--- Data extracts Enclosed Below ---

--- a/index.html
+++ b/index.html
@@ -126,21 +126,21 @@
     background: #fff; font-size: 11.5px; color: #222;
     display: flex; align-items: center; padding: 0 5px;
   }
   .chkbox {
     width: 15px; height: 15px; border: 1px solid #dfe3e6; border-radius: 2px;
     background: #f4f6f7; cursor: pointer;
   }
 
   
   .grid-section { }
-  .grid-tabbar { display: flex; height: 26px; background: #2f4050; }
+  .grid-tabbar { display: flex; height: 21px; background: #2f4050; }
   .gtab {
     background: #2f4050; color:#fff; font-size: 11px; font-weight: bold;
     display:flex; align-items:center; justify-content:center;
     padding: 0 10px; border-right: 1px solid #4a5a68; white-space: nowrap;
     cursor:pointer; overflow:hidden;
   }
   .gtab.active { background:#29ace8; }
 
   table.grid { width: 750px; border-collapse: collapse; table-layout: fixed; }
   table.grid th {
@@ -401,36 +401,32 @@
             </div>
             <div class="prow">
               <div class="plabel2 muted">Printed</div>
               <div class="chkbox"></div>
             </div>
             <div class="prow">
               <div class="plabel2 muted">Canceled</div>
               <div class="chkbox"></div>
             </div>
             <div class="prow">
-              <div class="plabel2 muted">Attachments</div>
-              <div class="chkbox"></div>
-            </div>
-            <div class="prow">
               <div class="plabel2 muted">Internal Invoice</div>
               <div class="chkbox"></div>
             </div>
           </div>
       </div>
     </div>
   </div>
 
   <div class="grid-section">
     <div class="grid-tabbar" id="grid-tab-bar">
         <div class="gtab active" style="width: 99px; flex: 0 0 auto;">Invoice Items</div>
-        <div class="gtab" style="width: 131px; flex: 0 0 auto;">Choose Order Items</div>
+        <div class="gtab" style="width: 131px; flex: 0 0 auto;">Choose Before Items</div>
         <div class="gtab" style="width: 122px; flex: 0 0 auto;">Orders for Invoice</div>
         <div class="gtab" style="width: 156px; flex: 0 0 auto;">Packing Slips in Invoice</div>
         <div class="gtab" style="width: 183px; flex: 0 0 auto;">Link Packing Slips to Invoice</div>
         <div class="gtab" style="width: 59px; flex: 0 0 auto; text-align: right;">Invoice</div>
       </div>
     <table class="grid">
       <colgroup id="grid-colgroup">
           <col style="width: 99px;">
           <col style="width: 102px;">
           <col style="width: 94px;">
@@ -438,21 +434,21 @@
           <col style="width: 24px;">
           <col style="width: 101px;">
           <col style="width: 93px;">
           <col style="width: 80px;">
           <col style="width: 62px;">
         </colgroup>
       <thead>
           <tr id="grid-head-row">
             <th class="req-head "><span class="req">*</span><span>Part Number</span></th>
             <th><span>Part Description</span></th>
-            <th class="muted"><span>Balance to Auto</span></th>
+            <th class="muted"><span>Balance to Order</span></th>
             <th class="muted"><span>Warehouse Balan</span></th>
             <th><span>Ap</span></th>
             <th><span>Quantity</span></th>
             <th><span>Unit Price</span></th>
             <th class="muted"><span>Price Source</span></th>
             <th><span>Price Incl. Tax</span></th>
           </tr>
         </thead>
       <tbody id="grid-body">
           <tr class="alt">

--- End of Enclosed Data extracts ---

Your instructions -> Retype each entry exactly, missing none.

Output below ->
--- a/index.html
+++ b/index.html
@@ -126,21 +126,21 @@
     background: #fff; font-size: 11.5px; color: #222;
     display: flex; align-items: center; padding: 0 5px;
   }
   .chkbox {
     width: 15px; height: 15px; border: 1px solid #dfe3e6; border-radius: 2px;
     background: #f4f6f7; cursor: pointer;
   }
 
   
   .grid-section { }
-  .grid-tabbar { display: flex; height: 26px; background: #2f4050; }
+  .grid-tabbar { display: flex; height: 21px; background: #2f4050; }
   .gtab {
     background: #2f4050; color:#fff; font-size: 11px; font-weight: bold;
     display:flex; align-items:center; justify-content:center;
     padding: 0 10px; border-right: 1px solid #4a5a68; white-space: nowrap;
     cursor:pointer; overflow:hidden;
   }
   .gtab.active { background:#29ace8; }
 
   table.grid { width: 750px; border-collapse: collapse; table-layout: fixed; }
   table.grid th {
@@ -401,36 +401,32 @@
             </div>
             <div class="prow">
               <div class="plabel2 muted">Printed</div>
               <div class="chkbox"></div>
             </div>
             <div class="prow">
               <div class="plabel2 muted">Canceled</div>
               <div class="chkbox"></div>
             </div>
             <div class="prow">
-              <div class="plabel2 muted">Attachments</div>
-              <div class="chkbox"></div>
-            </div>
-            <div class="prow">
               <div class="plabel2 muted">Internal Invoice</div>
               <div class="chkbox"></div>
             </div>
           </div>
       </div>
     </div>
   </div>
 
   <div class="grid-section">
     <div class="grid-tabbar" id="grid-tab-bar">
         <div class="gtab active" style="width: 99px; flex: 0 0 auto;">Invoice Items</div>
-        <div class="gtab" style="width: 131px; flex: 0 0 auto;">Choose Order Items</div>
+        <div class="gtab" style="width: 131px; flex: 0 0 auto;">Choose Before Items</div>
         <div class="gtab" style="width: 122px; flex: 0 0 auto;">Orders for Invoice</div>
         <div class="gtab" style="width: 156px; flex: 0 0 auto;">Packing Slips in Invoice</div>
         <div class="gtab" style="width: 183px; flex: 0 0 auto;">Link Packing Slips to Invoice</div>
         <div class="gtab" style="width: 59px; flex: 0 0 auto; text-align: right;">Invoice</div>
       </div>
     <table class="grid">
       <colgroup id="grid-colgroup">
           <col style="width: 99px;">
           <col style="width: 102px;">
           <col style="width: 94px;">
@@ -438,21 +434,21 @@
           <col style="width: 24px;">
           <col style="width: 101px;">
           <col style="width: 93px;">
           <col style="width: 80px;">
           <col style="width: 62px;">
         </colgroup>
       <thead>
           <tr id="grid-head-row">
             <th class="req-head "><span class="req">*</span><span>Part Number</span></th>
             <th><span>Part Description</span></th>
-            <th class="muted"><span>Balance to Auto</span></th>
+            <th class="muted"><span>Balance to Order</span></th>
             <th class="muted"><span>Warehouse Balan</span></th>
             <th><span>Ap</span></th>
             <th><span>Quantity</span></th>
             <th><span>Unit Price</span></th>
             <th class="muted"><span>Price Source</span></th>
             <th><span>Price Incl. Tax</span></th>
           </tr>
         </thead>
       <tbody id="grid-body">
           <tr class="alt">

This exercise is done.